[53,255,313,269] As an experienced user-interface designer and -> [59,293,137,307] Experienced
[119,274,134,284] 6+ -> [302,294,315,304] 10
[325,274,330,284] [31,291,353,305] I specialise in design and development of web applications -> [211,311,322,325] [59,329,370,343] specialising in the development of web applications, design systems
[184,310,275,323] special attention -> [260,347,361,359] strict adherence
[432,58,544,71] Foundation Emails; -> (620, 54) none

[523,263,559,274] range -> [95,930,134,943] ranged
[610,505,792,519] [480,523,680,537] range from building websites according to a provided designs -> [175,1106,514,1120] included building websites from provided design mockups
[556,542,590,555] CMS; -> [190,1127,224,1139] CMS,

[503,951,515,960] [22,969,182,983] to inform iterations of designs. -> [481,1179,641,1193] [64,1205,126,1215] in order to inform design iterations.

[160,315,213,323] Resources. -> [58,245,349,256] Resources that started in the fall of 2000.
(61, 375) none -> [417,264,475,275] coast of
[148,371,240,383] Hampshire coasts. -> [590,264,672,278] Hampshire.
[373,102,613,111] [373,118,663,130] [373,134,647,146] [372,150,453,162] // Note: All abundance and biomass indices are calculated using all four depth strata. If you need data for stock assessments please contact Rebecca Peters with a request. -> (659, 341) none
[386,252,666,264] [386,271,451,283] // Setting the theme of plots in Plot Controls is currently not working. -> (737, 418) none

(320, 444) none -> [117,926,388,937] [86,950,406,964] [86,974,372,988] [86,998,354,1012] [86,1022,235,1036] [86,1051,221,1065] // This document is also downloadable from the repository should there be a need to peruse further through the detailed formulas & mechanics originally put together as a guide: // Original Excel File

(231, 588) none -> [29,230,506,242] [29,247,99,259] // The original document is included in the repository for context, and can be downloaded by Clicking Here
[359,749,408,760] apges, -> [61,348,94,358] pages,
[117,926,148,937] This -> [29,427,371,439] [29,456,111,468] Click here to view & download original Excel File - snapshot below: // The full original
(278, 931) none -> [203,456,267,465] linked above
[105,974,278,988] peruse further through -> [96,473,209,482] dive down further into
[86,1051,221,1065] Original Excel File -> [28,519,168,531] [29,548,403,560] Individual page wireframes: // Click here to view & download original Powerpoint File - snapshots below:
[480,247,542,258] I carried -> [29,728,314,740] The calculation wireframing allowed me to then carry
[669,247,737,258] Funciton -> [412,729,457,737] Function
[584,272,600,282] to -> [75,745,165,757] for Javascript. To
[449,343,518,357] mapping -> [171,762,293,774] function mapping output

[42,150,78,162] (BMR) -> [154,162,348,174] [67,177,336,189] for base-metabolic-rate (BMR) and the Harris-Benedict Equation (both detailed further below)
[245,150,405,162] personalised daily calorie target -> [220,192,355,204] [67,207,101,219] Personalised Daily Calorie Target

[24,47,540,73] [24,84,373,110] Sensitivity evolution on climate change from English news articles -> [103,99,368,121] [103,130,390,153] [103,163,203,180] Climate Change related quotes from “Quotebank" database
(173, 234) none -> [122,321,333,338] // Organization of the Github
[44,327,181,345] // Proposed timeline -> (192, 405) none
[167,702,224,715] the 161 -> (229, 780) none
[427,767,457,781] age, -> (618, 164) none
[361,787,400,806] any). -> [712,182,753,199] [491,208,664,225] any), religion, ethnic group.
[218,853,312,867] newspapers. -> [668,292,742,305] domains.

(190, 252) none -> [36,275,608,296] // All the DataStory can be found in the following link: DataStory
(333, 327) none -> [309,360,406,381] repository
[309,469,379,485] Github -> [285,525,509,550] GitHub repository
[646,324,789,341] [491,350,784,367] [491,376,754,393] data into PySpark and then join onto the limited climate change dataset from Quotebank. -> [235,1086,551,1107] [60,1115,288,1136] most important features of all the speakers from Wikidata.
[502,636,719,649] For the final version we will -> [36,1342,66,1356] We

============

• **Directions**: When you answer, output each line of the data exactly as given, from its first line up to and including the one with "[325,274,330,284] [31,291,353,305] I".

• **Result of the task**:
[53,255,313,269] As an experienced user-interface designer and -> [59,293,137,307] Experienced
[119,274,134,284] 6+ -> [302,294,315,304] 10
[325,274,330,284] [31,291,353,305] I specialise in design and development of web applications -> [211,311,322,325] [59,329,370,343] specialising in the development of web applications, design systems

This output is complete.